**Collected data**
• • •
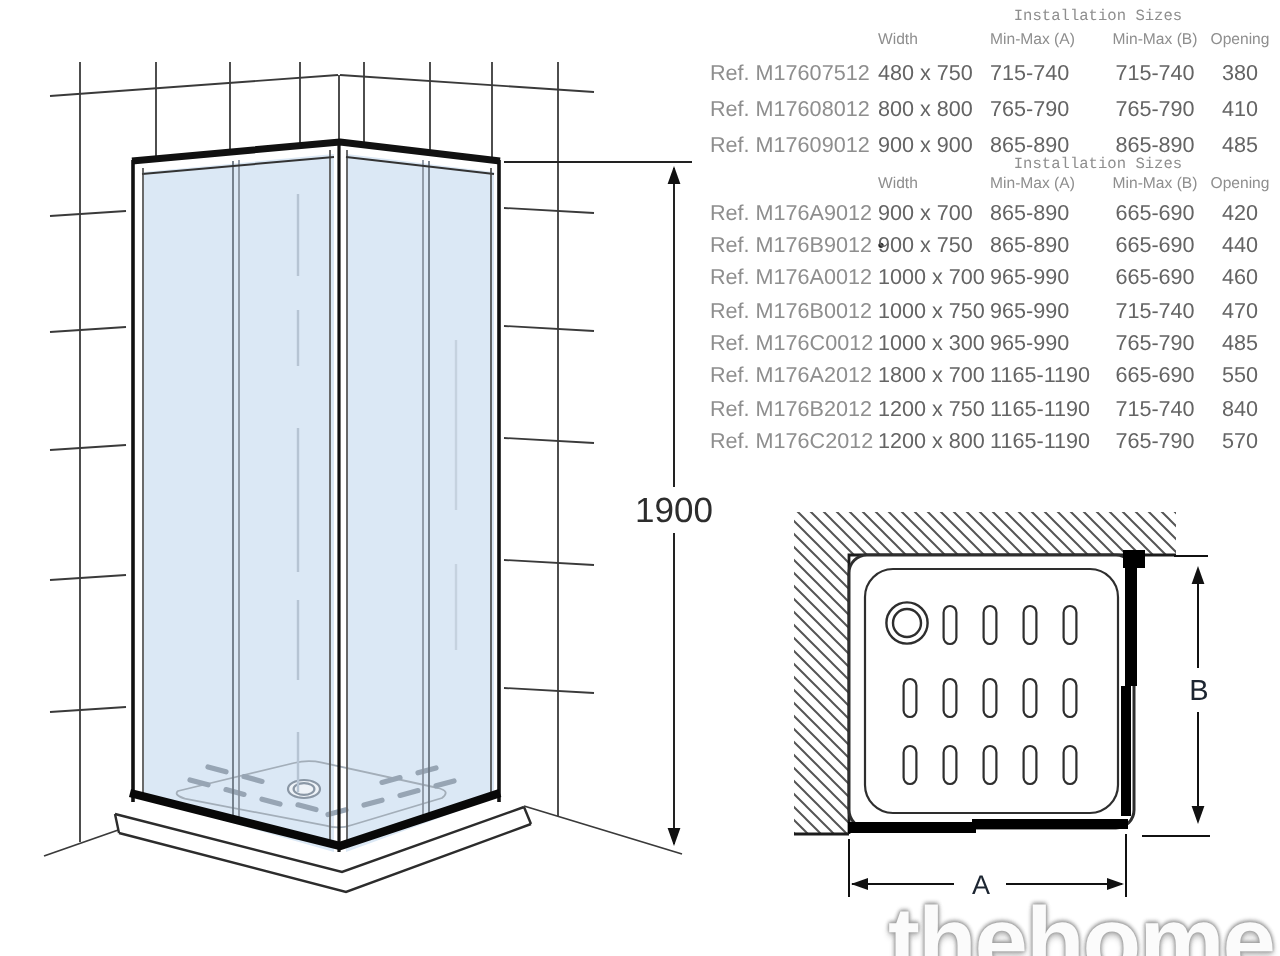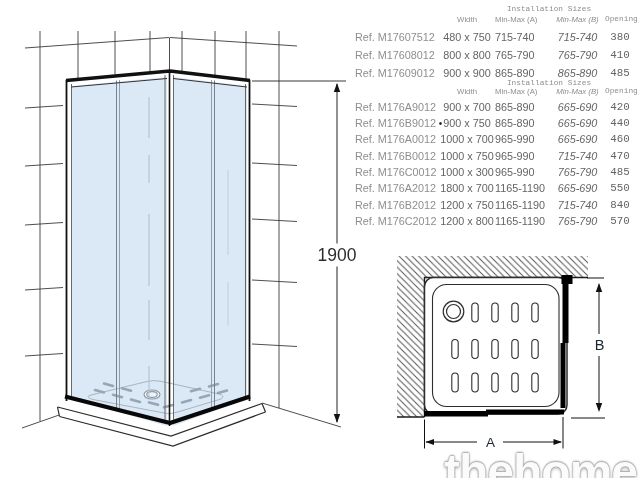--- a/index.html
+++ b/index.html
@@ -9,24 +9,24 @@
   .svg-enclosure{left:0;top:0;}
   .svg-topview{left:380px;top:250px;}
   
   .spec-table{position:absolute;left:353px;width:292px;color:#8e8e8e;font-size:10.8px;}
   .tbl-title{position:absolute;left:140px;width:112px;text-align:center;font-size:7.8px;
              white-space:nowrap;color:#8e8e8e;font-family:Liberation Mono, monospace;}
   .tbl-head{position:absolute;left:0;width:100%;display:flex;font-size:7.8px;color:#8e8e8e;}
   .row{position:absolute;left:0;width:100%;display:flex;height:13px;line-height:13px;white-space:nowrap;}
   .cell{display:block;}
   .c-ref{width:84px;padding-left:2px;text-align:left;}
-  .c-w{width:56px;text-align:center;color:#646464;}
+  .c-w{width:56px;color:#646464;}
   .c-a{width:55px;text-align:left;color:#646464;}
-  .c-b{width:55px;text-align:center;color:#646464;font-style:italic;}
-  .c-o{width:30px;text-align:center;color:#646464;font-family:Liberation Mono, monospace;}
+  .c-b{width:55px;text-align:center;color:#646464;}
+  .c-o{width:30px;text-align:center;color:#646464;}
   .tbl-head .c-w,.tbl-head .c-a,.tbl-head .c-b,.tbl-head .c-o{color:#8e8e8e;}
   .mark{color:#262626;font-size:10px;}
   
   .watermark{position:absolute;top:444px;right:3px;font-size:48px;font-weight:bold;
              letter-spacing:-1px;color:#fbfbfb;opacity:.95;white-space:nowrap;
              text-shadow:0 0 2px #8f8f8f,0 0 1px #a0a0a0,0 2px 3px #bdbdbd,0 -1px 2px #ababab;}
 </style>
 </head>
 <body>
• • •
**Work to be completed**
Your copy should match the entries above exactly and contain no pictures.

**Response area**
--- a/index.html
+++ b/index.html
@@ -9,24 +9,24 @@
   .svg-enclosure{left:0;top:0;}
   .svg-topview{left:380px;top:250px;}
   
   .spec-table{position:absolute;left:353px;width:292px;color:#8e8e8e;font-size:10.8px;}
   .tbl-title{position:absolute;left:140px;width:112px;text-align:center;font-size:7.8px;
              white-space:nowrap;color:#8e8e8e;font-family:Liberation Mono, monospace;}
   .tbl-head{position:absolute;left:0;width:100%;display:flex;font-size:7.8px;color:#8e8e8e;}
   .row{position:absolute;left:0;width:100%;display:flex;height:13px;line-height:13px;white-space:nowrap;}
   .cell{display:block;}
   .c-ref{width:84px;padding-left:2px;text-align:left;}
-  .c-w{width:56px;text-align:center;color:#646464;}
+  .c-w{width:56px;color:#646464;}
   .c-a{width:55px;text-align:left;color:#646464;}
-  .c-b{width:55px;text-align:center;color:#646464;font-style:italic;}
-  .c-o{width:30px;text-align:center;color:#646464;font-family:Liberation Mono, monospace;}
+  .c-b{width:55px;text-align:center;color:#646464;}
+  .c-o{width:30px;text-align:center;color:#646464;}
   .tbl-head .c-w,.tbl-head .c-a,.tbl-head .c-b,.tbl-head .c-o{color:#8e8e8e;}
   .mark{color:#262626;font-size:10px;}
   
   .watermark{position:absolute;top:444px;right:3px;font-size:48px;font-weight:bold;
              letter-spacing:-1px;color:#fbfbfb;opacity:.95;white-space:nowrap;
              text-shadow:0 0 2px #8f8f8f,0 0 1px #a0a0a0,0 2px 3px #bdbdbd,0 -1px 2px #ababab;}
 </style>
 </head>
 <body>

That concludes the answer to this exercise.